A new survey released by the National Community Pharmacists Association (NCPA) featuring independent pharmacists revealed that although most independent pharmacy owners/managers are finding it difficult to fill staff positions and deal with supply chain issues (68% and 60% respectively), market pressures—such as pharmacy benefit manager (PBM) direct and indirect remuneration fees, and vertical integration—continue to be their top two concerns.

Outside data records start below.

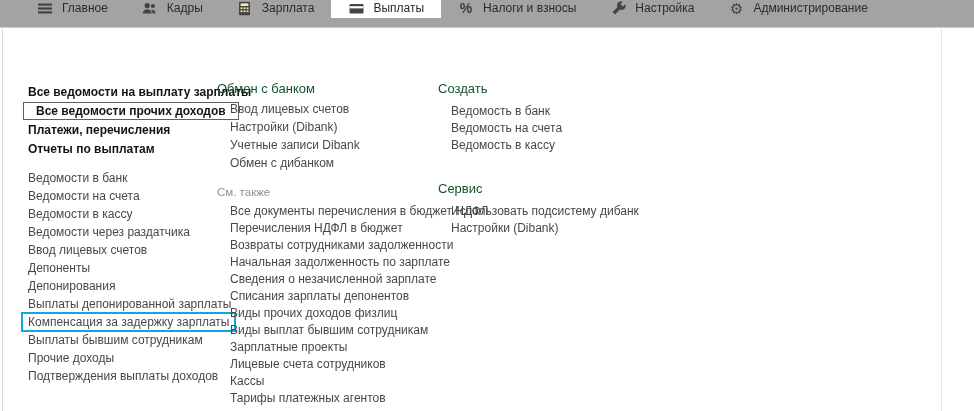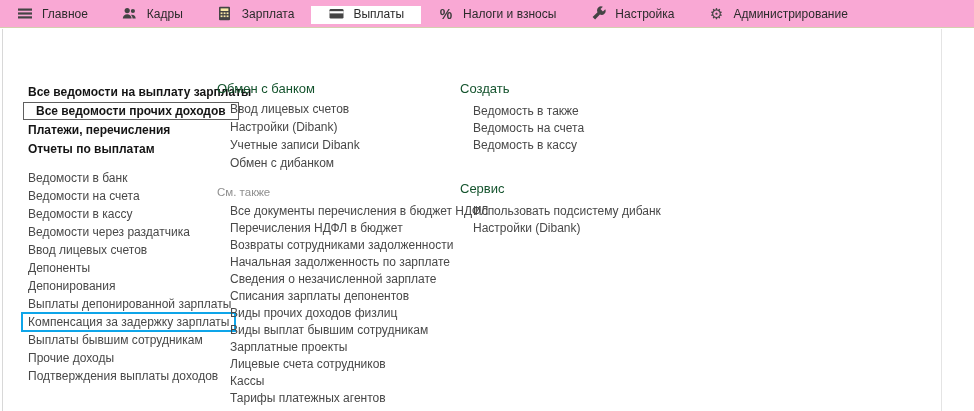"Главное" .topbar { align-items: center -> flex-start; background: #f9a8d4 -> #a3a3a3; padding-left: none -> 20px }
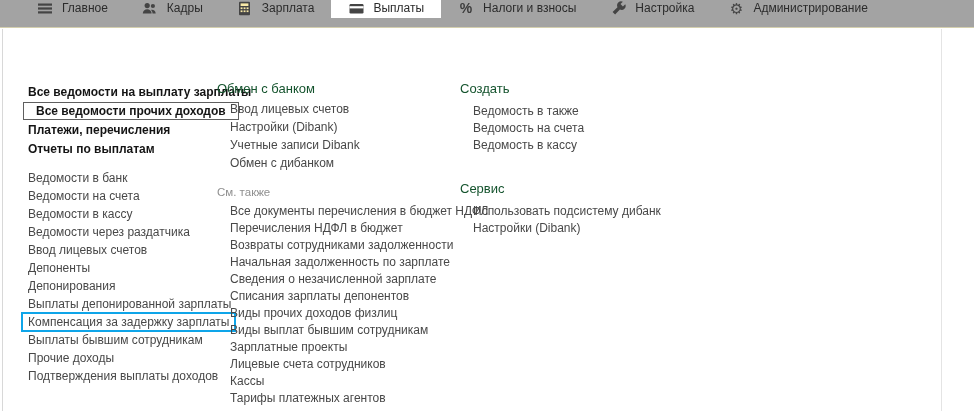"Создать" .col-right { left: 460px -> 438px }
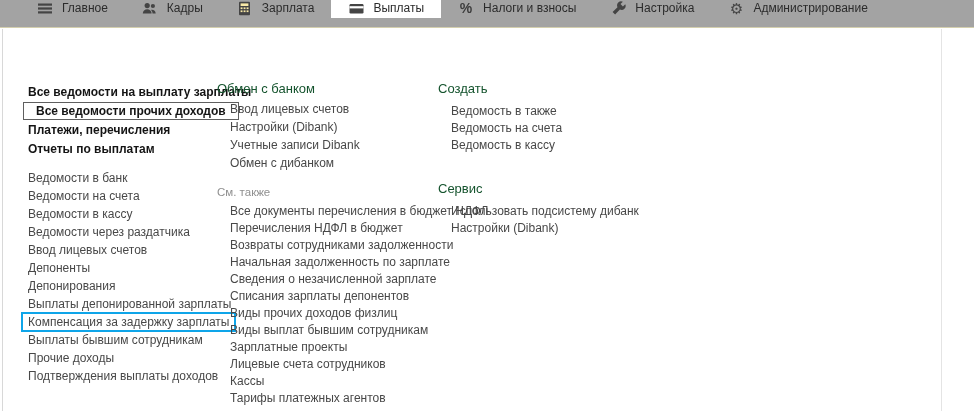"Ведомость в также" span { text: также -> банк }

Majorities of respondents also report being worried about potential tax hikes on small businesses (76%) and inflation (64%) as additional challenges they’ll have to tackle. NCPA points out that these would be difficult waters for small business pharmacies to navigate, since many of them are tight on funds as a result of pharmacy DIR fees and low reimbursements from health insurance plan prescription drug divisions, among other factors. According to the survey, 31% of respondents described the overall financial health of their business as very good or somewhat good. Twenty-eight percent described it as average, and 41% described it as somewhat poor or very poor.

“Between rollouts of Covid-19 vaccines for children, boosters and seasonal flu shots—on top of their other existing patient care services—pharmacies are stretched very thin, while patients need them more than ever,” says B. Douglas Hoey, RPh, MBA, NCPA CEO. “Independent pharmacies are the safety nets protecting their communities, and owners are working overtime, docking their own pay, and doing everything they can to answer the call … Successful pharmacies mean healthier, happier lives for patients.”